About this exercise: Nothing but the pictures should be left out when the entries below are duplicated.

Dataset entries
########

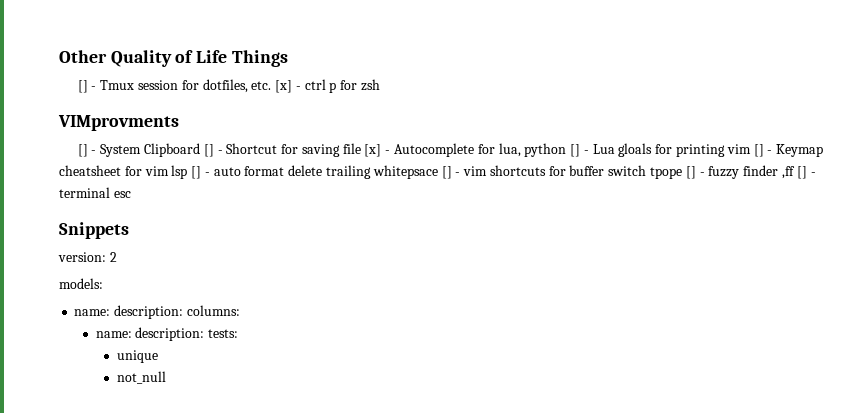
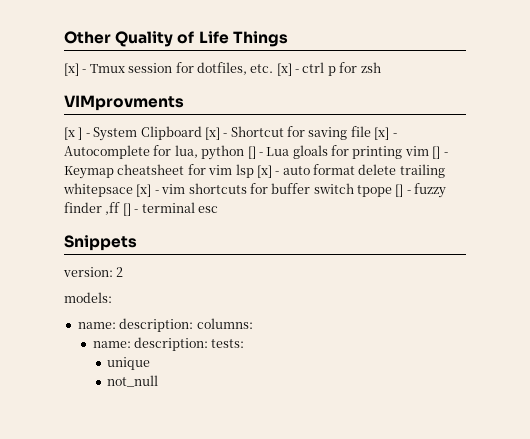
- [] - Tmux session for dotfiles, etc. [x] - ctrl p for zsh
+ [x] - Tmux session for dotfiles, etc. [x] - ctrl p for zsh
- [] - System Clipboard [] - Shortcut for saving file [x] - Autocomplete for lua, python [] - Lua gloals for printing vim [] - Keymap cheatsheet for vim lsp [] - auto format delete trailing whitepsace [] - vim shortcuts for buffer switch tpope [] - fuzzy finder ,ff [] - terminal esc
+ [x ] - System Clipboard [x] - Shortcut for saving file [x] - Autocomplete for lua, python [] - Lua gloals for printing vim [] - Keymap cheatsheet for vim lsp [x] - auto format delete trailing whitepsace [x] - vim shortcuts for buffer switch tpope [] - fuzzy finder ,ff [] - terminal esc

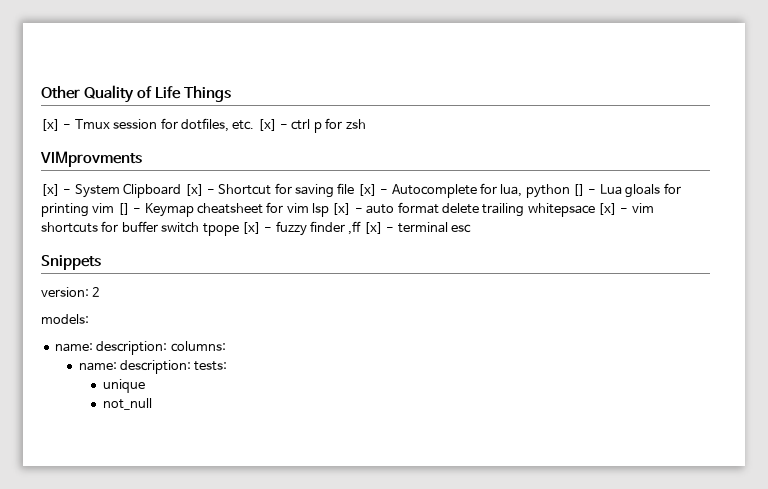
- [x ] - System Clipboard [x] - Shortcut for saving file [x] - Autocomplete for lua, python [] - Lua gloals for printing vim [] - Keymap cheatsheet for vim lsp [x] - auto format delete trailing whitepsace [x] - vim shortcuts for buffer switch tpope [] - fuzzy finder ,ff [] - terminal esc
+ [x] - System Clipboard [x] - Shortcut for saving file [x] - Autocomplete for lua, python [] - Lua gloals for printing vim [] - Keymap cheatsheet for vim lsp [x] - auto format delete trailing whitepsace [x] - vim shortcuts for buffer switch tpope [x] - fuzzy finder ,ff [x] - terminal esc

########

Your solution:
- [] - Tmux session for dotfiles, etc. [x] - ctrl p for zsh
+ [x] - Tmux session for dotfiles, etc. [x] - ctrl p for zsh
- [] - System Clipboard [] - Shortcut for saving file [x] - Autocomplete for lua, python [] - Lua gloals for printing vim [] - Keymap cheatsheet for vim lsp [] - auto format delete trailing whitepsace [] - vim shortcuts for buffer switch tpope [] - fuzzy finder ,ff [] - terminal esc
+ [x ] - System Clipboard [x] - Shortcut for saving file [x] - Autocomplete for lua, python [] - Lua gloals for printing vim [] - Keymap cheatsheet for vim lsp [x] - auto format delete trailing whitepsace [x] - vim shortcuts for buffer switch tpope [] - fuzzy finder ,ff [] - terminal esc

- [x ] - System Clipboard [x] - Shortcut for saving file [x] - Autocomplete for lua, python [] - Lua gloals for printing vim [] - Keymap cheatsheet for vim lsp [x] - auto format delete trailing whitepsace [x] - vim shortcuts for buffer switch tpope [] - fuzzy finder ,ff [] - terminal esc
+ [x] - System Clipboard [x] - Shortcut for saving file [x] - Autocomplete for lua, python [] - Lua gloals for printing vim [] - Keymap cheatsheet for vim lsp [x] - auto format delete trailing whitepsace [x] - vim shortcuts for buffer switch tpope [x] - fuzzy finder ,ff [x] - terminal esc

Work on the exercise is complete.